Rape Victims To Be Asked To Hand Phones To Police Or Face Investigations Being Dropped

30 April 2019, 08:02 | Updated: 30 April 2019, 08:04

Rape victims will be asked to hand over their phones to police or face investigations being dropped.
Rape victims will be asked to hand over their phones to police or face investigations being dropped. Picture: PA

Campaigners have criticised new consent forms asking rape victims to hand over their mobile phones or risk letting their attackers go unpunished.

All 43 police forces in England and Wales are using new “digital disclosure forms” which tell victims that they must allow full access to their phone history or risk cases being dropped.

The move is part of the response to the disclosure scandal, which saw a string of rape and serious sexual assault cases collapsed after crucial evidence emerged at the last minute.

Director of Public Prosecutions Max Hill said digital devices would only be looked at when they formed a "reasonable line of inquiry" and only "relevant" material would go before a court if it met "hard and fast" rules.

Baroness Newlove, the Victims' Commissioner for England and Wales, said she had "grave concerns" about disclosure and feared victims of sexual violence were "routinely having their personal lives disproportionately investigated".


Speaking in the House of Lords, the Tory peer said she was unaware that the form existed until she was approached by a journalist - despite being the Government's victims tsar.

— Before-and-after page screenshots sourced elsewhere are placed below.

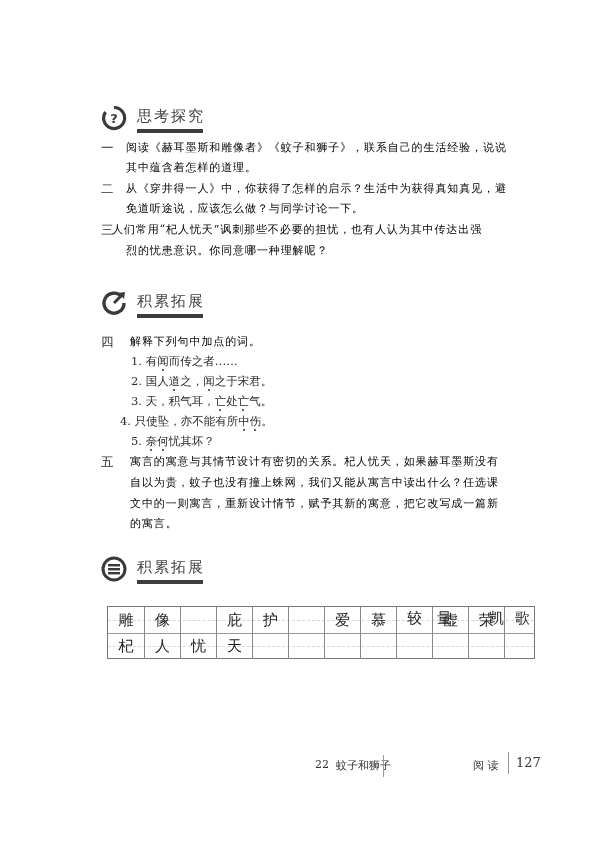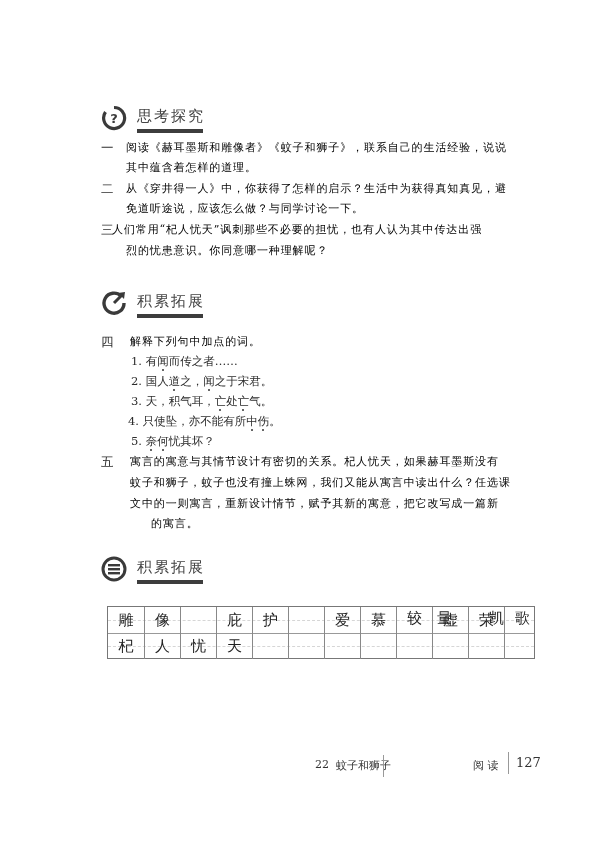"4. 只使坠，亦不能有所中伤。" div.sub { left: 128px -> 120px }
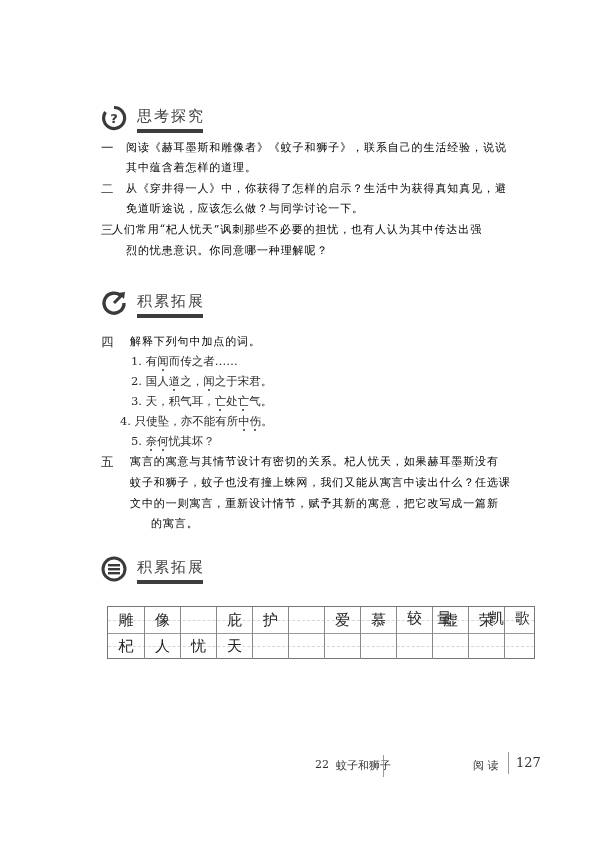"蚊子和狮子，蚊子也没有撞上蛛网，我们又能从寓言中读出什么？任选课" span.line { text: 蚊子和狮子 -> 自以为贵 }
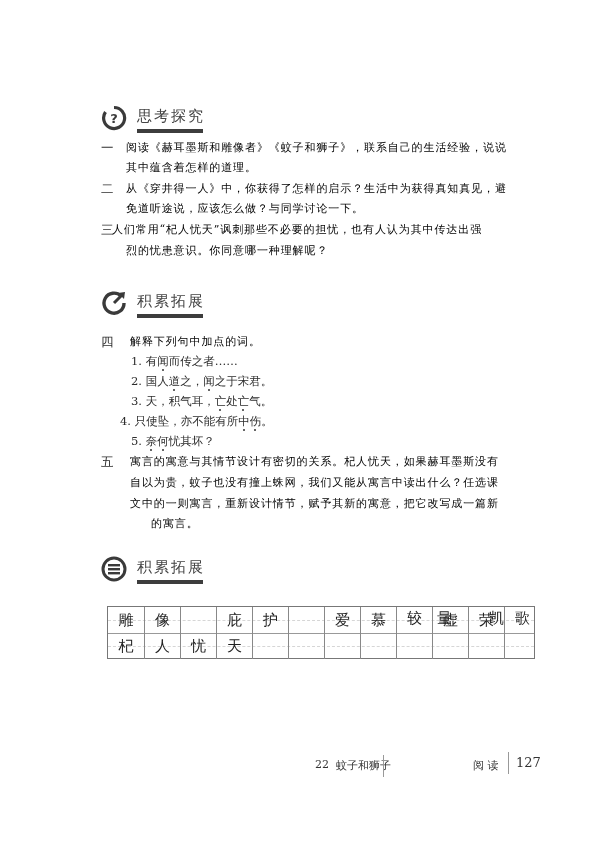"的寓言。" span.line { margin-left: 21px -> none }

The Crown Prosecution Service said the new forms were introduced to achieve national consistency and did not represent a change in policy.

A CPS spokesperson said: "Mobile phone data, or social media activity, will only be considered by the police when relevant to an individual case."

The forms can be used in any criminal investigation, but it's believed they are most likely to be used in cases when the victim knows the suspect.

Victims will be able to explain to officers why they don't want their data accessed. But they are also told if they refuse permission "then it may not be possible for the investigation or prosecution to continue".

Shami Chakrabarti, Labour’s Shadow Attorney General, hit out at the new forms saying that trawling through victim's social media only goes on to reinforce the idea they are in the dock.

“Any suggestion that rape victims must automatically hand over their phones in exchange for the support of the authorities is as unlawful as it is wrong," Baroness Chakrabarti said.